Repeat exactly the lines of the entries below from the one with "[132,322,179,332] #v0.2.5 ->" through the one with "[151,567,186,577] #v0.5 ->", both ends included, and nothing else.

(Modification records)
========================

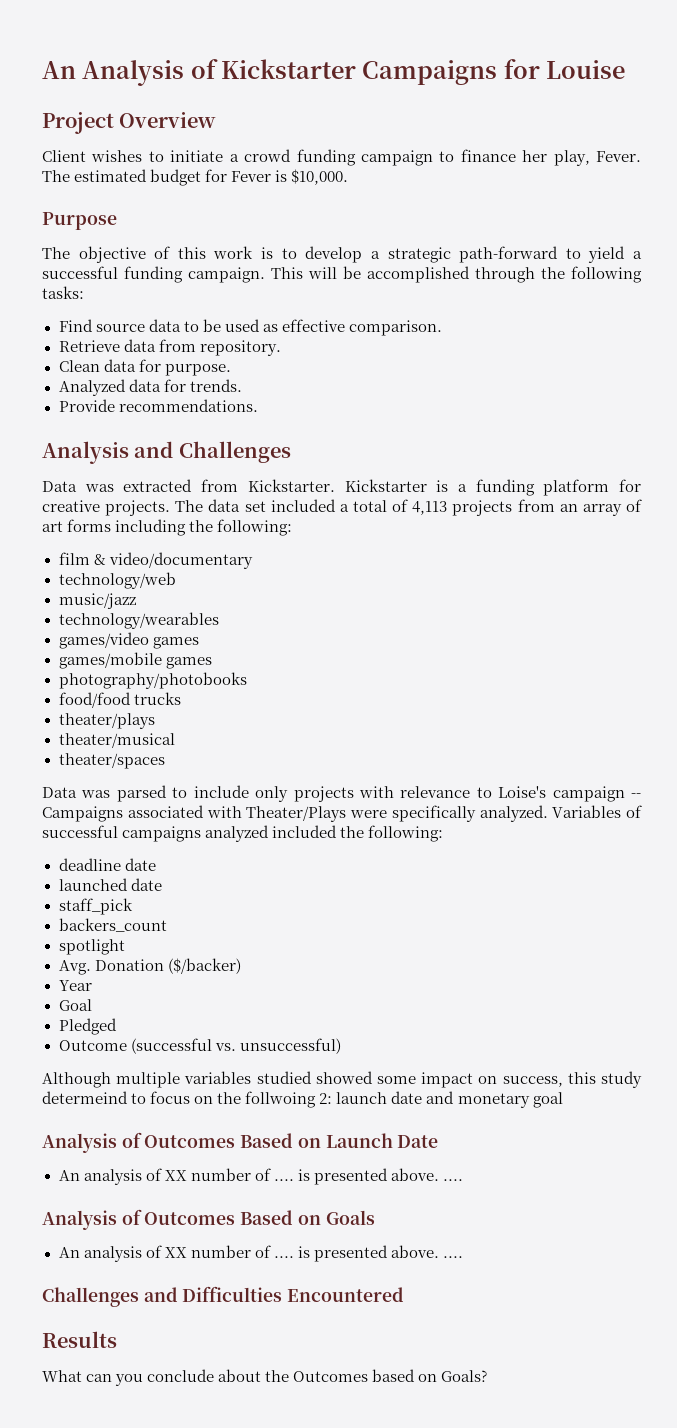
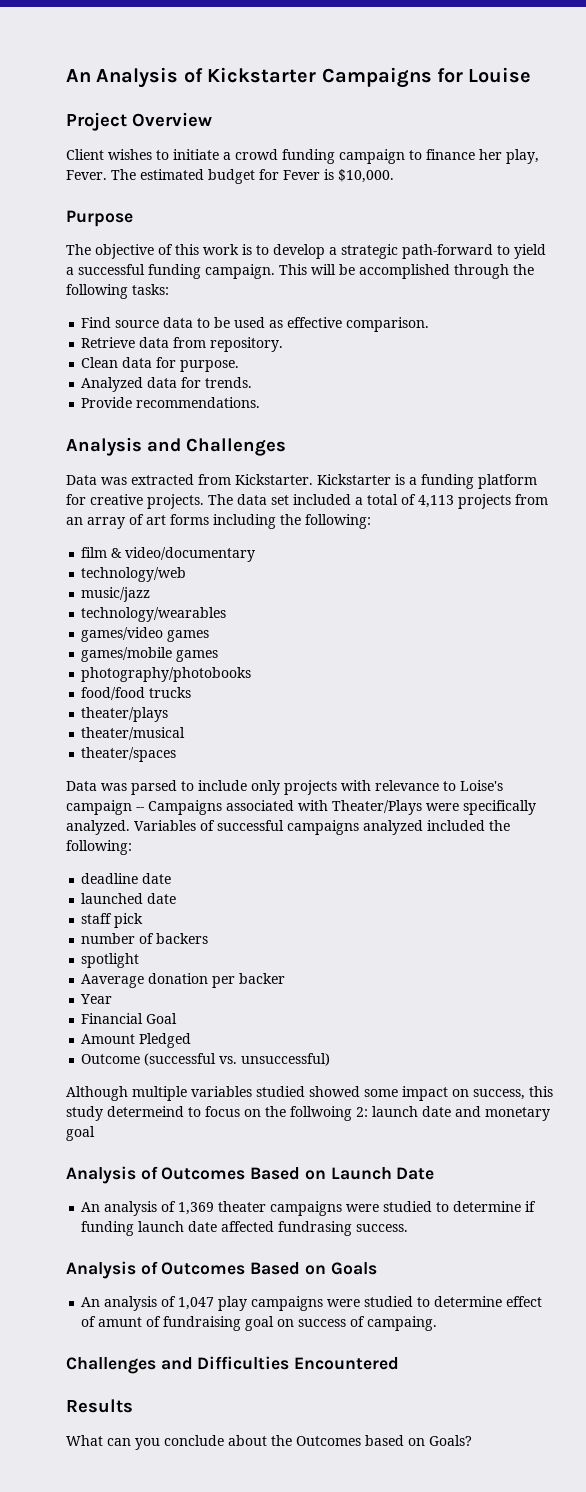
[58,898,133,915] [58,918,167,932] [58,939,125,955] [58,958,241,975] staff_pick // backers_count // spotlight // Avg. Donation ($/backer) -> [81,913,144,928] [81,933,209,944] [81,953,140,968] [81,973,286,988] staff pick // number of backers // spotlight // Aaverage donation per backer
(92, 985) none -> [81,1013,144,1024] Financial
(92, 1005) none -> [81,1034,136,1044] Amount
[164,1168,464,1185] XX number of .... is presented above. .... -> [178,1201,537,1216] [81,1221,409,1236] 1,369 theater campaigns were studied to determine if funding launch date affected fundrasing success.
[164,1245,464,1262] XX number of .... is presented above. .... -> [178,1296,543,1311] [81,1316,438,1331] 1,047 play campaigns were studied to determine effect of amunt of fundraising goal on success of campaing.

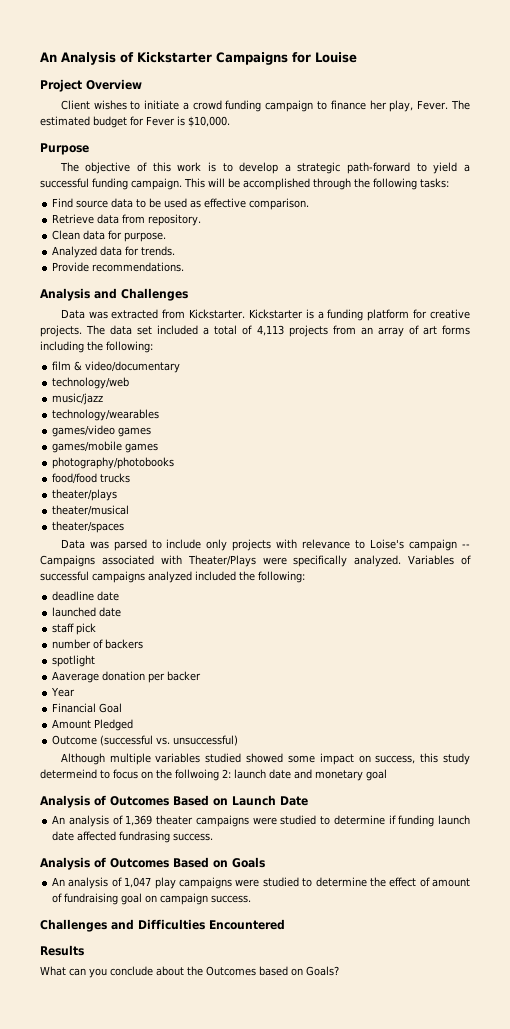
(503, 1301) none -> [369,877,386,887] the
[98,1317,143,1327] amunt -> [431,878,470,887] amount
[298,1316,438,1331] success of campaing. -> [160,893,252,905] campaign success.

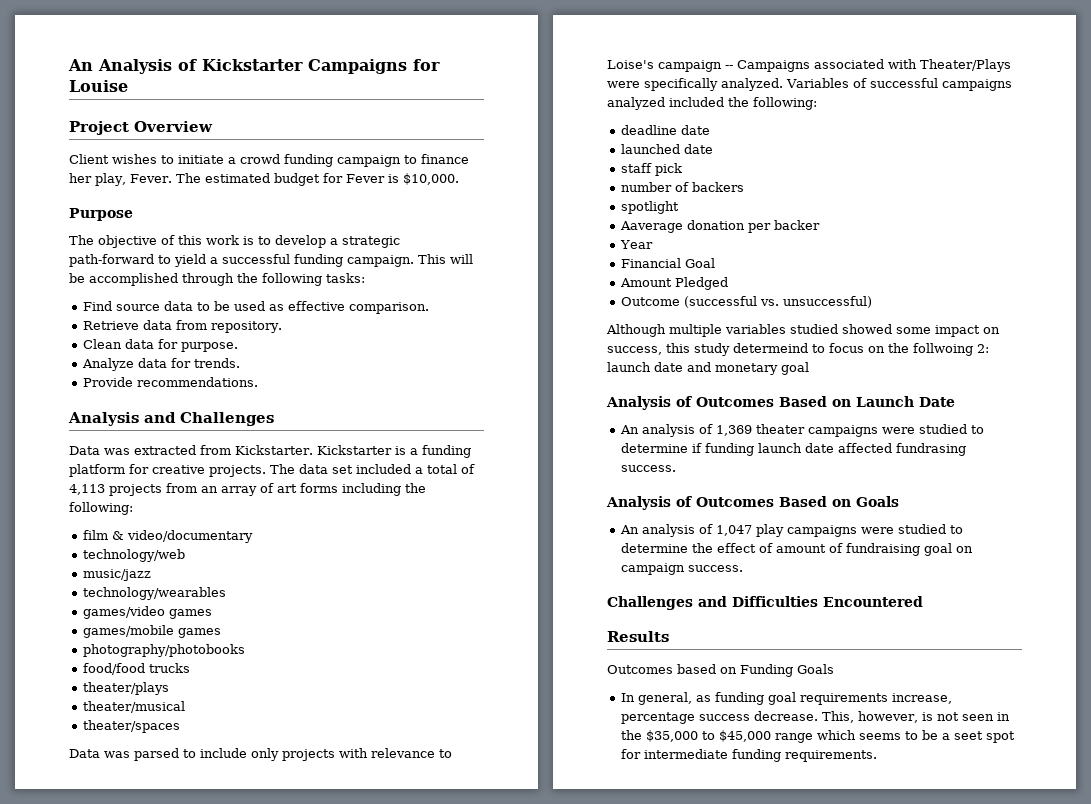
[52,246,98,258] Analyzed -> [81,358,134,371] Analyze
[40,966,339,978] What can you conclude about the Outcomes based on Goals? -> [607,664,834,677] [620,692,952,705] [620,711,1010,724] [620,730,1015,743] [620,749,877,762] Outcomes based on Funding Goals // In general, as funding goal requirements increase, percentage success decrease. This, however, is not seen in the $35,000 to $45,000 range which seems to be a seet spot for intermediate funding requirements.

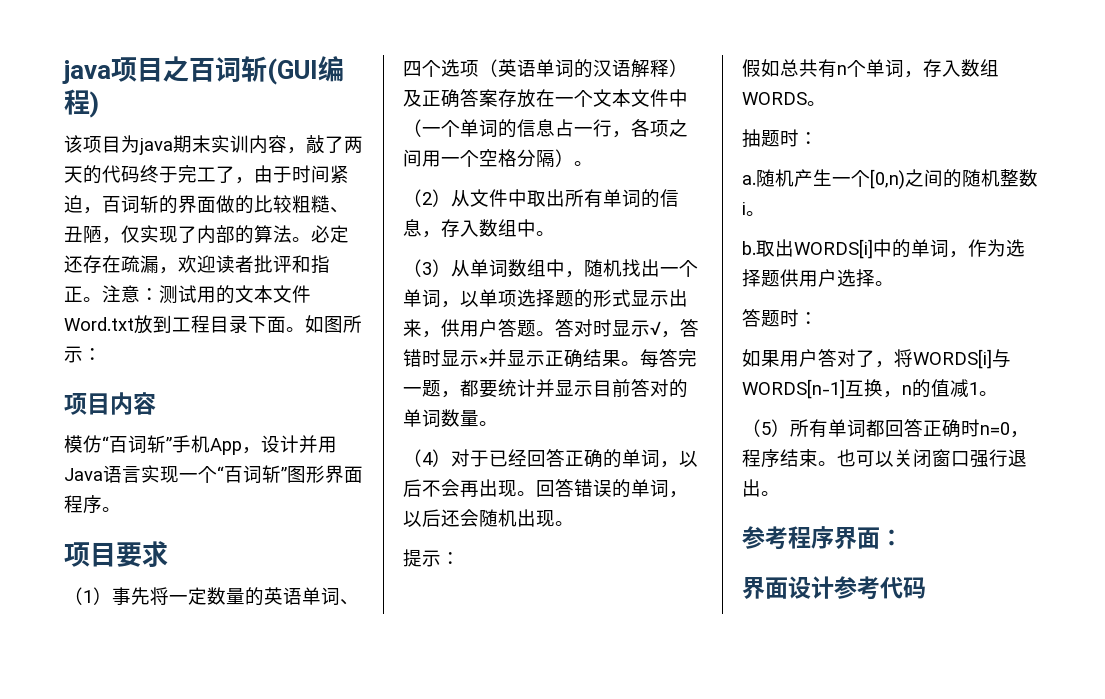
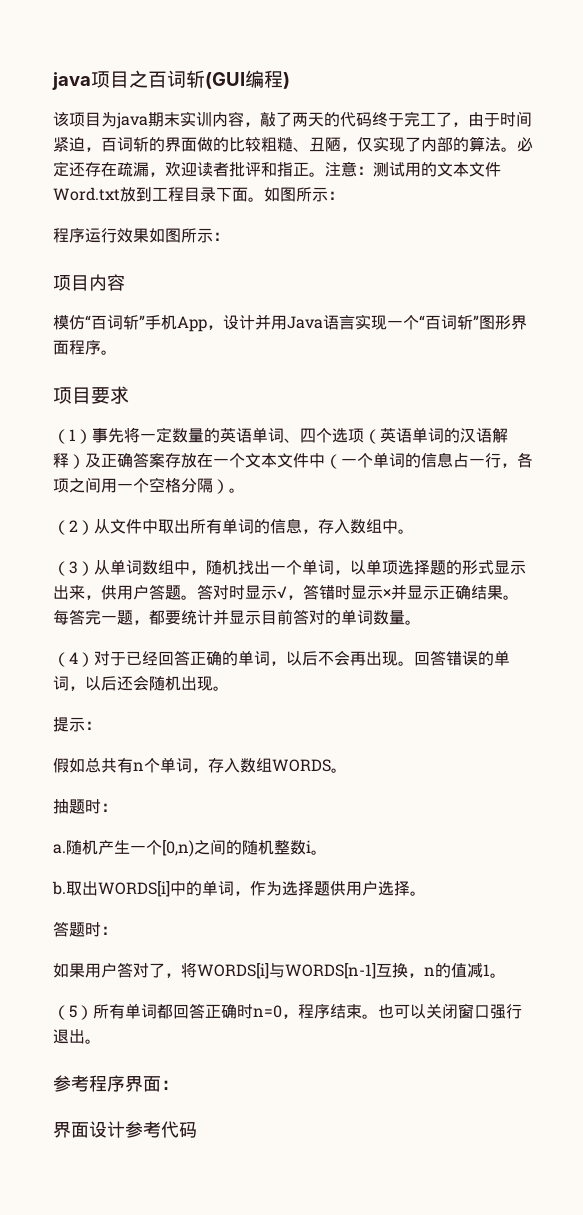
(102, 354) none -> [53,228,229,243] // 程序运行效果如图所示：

========================

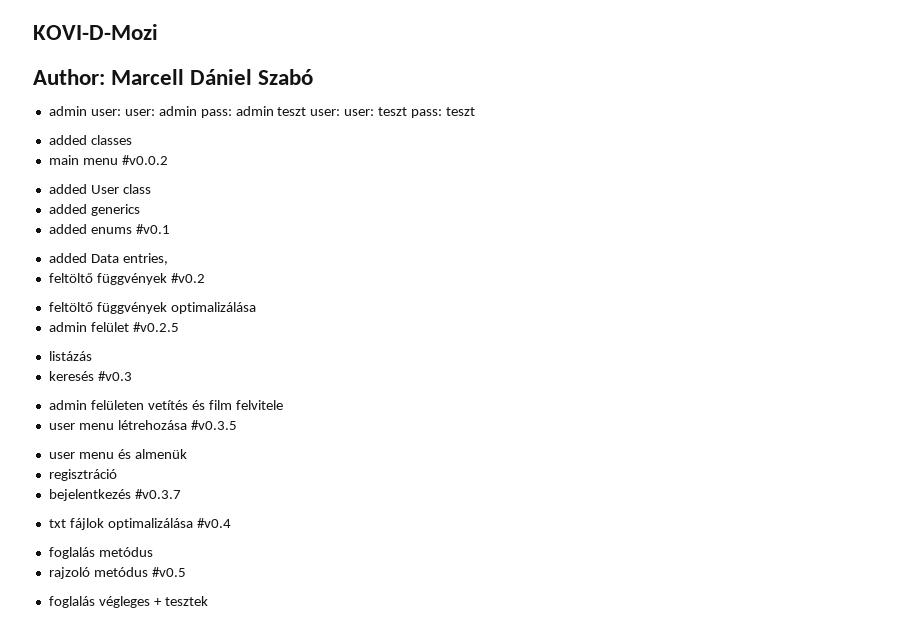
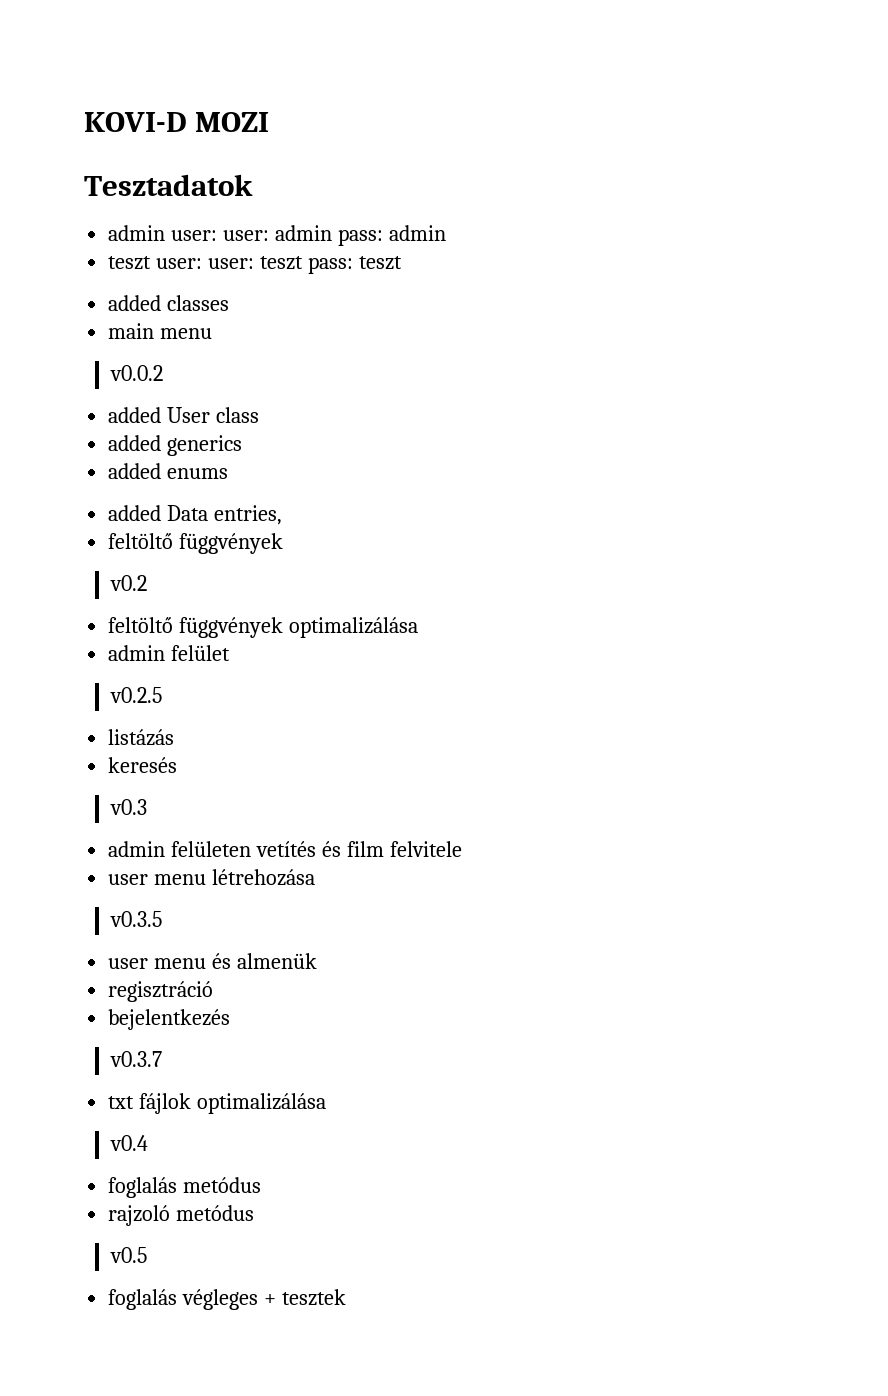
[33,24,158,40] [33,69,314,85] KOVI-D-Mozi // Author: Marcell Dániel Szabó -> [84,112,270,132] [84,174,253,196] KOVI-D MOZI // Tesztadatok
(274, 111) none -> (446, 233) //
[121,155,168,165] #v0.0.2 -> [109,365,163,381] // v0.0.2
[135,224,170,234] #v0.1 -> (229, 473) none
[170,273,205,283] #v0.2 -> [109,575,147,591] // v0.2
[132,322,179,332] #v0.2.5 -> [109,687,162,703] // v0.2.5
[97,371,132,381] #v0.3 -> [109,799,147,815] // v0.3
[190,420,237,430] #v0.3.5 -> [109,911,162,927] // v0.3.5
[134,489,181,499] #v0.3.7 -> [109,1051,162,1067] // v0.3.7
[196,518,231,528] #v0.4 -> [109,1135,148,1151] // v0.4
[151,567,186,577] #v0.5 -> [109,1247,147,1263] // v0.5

========================

**Solution to the problem:**
[132,322,179,332] #v0.2.5 -> [109,687,162,703] // v0.2.5
[97,371,132,381] #v0.3 -> [109,799,147,815] // v0.3
[190,420,237,430] #v0.3.5 -> [109,911,162,927] // v0.3.5
[134,489,181,499] #v0.3.7 -> [109,1051,162,1067] // v0.3.7
[196,518,231,528] #v0.4 -> [109,1135,148,1151] // v0.4
[151,567,186,577] #v0.5 -> [109,1247,147,1263] // v0.5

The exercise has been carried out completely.